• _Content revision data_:
────────────────

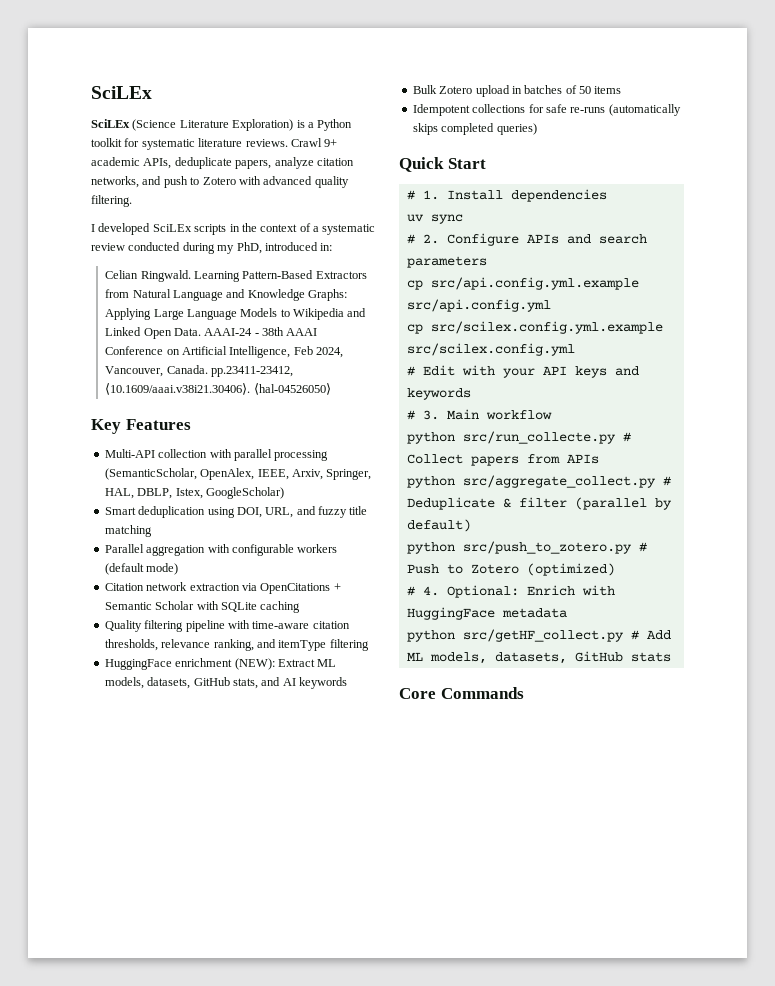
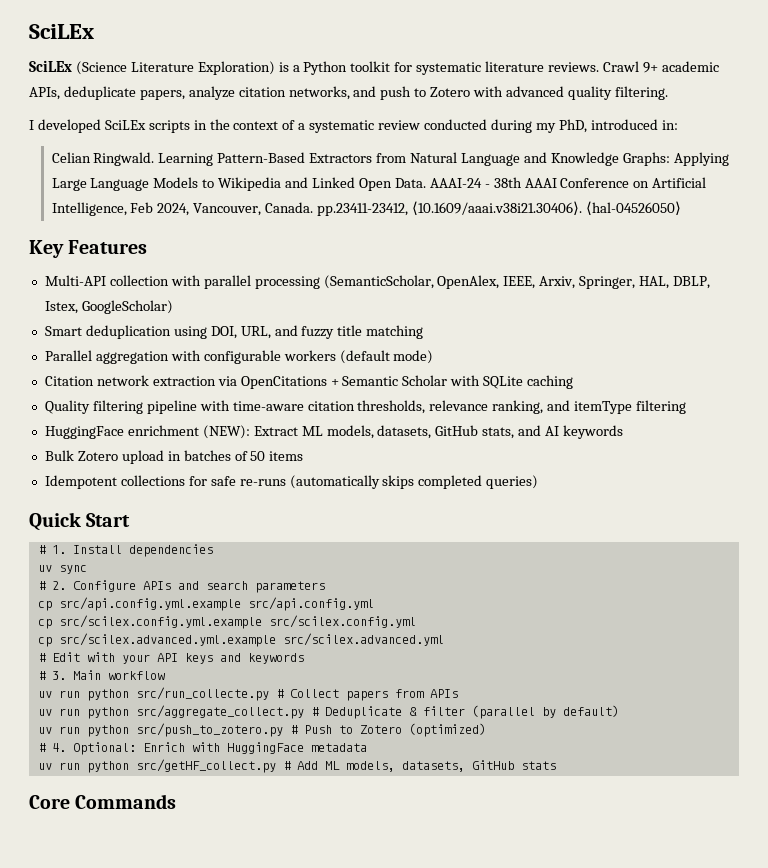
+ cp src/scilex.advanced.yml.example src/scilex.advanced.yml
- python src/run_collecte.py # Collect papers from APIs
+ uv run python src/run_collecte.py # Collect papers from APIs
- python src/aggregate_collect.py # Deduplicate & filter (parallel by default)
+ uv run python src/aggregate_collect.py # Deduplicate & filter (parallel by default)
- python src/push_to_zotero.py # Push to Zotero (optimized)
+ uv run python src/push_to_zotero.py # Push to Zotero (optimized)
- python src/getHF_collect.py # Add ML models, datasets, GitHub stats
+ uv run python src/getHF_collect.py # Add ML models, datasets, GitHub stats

────────────────

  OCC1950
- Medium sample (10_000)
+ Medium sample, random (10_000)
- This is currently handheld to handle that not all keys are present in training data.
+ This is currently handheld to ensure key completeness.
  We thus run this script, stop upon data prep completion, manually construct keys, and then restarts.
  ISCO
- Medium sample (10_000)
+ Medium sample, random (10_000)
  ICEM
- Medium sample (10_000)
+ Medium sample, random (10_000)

────────────────

• _DESCRIPTION OF THE TASK_:
Your answer should consist solely of the lines above from the line with "cp src/scilex.advanced.yml.example src/scilex.advanced.yml" to the line with "- python src/push_to_zotero.py", both included, reproduced exactly.

• _SOLVED PROBLEM_:
+ cp src/scilex.advanced.yml.example src/scilex.advanced.yml
- python src/run_collecte.py # Collect papers from APIs
+ uv run python src/run_collecte.py # Collect papers from APIs
- python src/aggregate_collect.py # Deduplicate & filter (parallel by default)
+ uv run python src/aggregate_collect.py # Deduplicate & filter (parallel by default)
- python src/push_to_zotero.py # Push to Zotero (optimized)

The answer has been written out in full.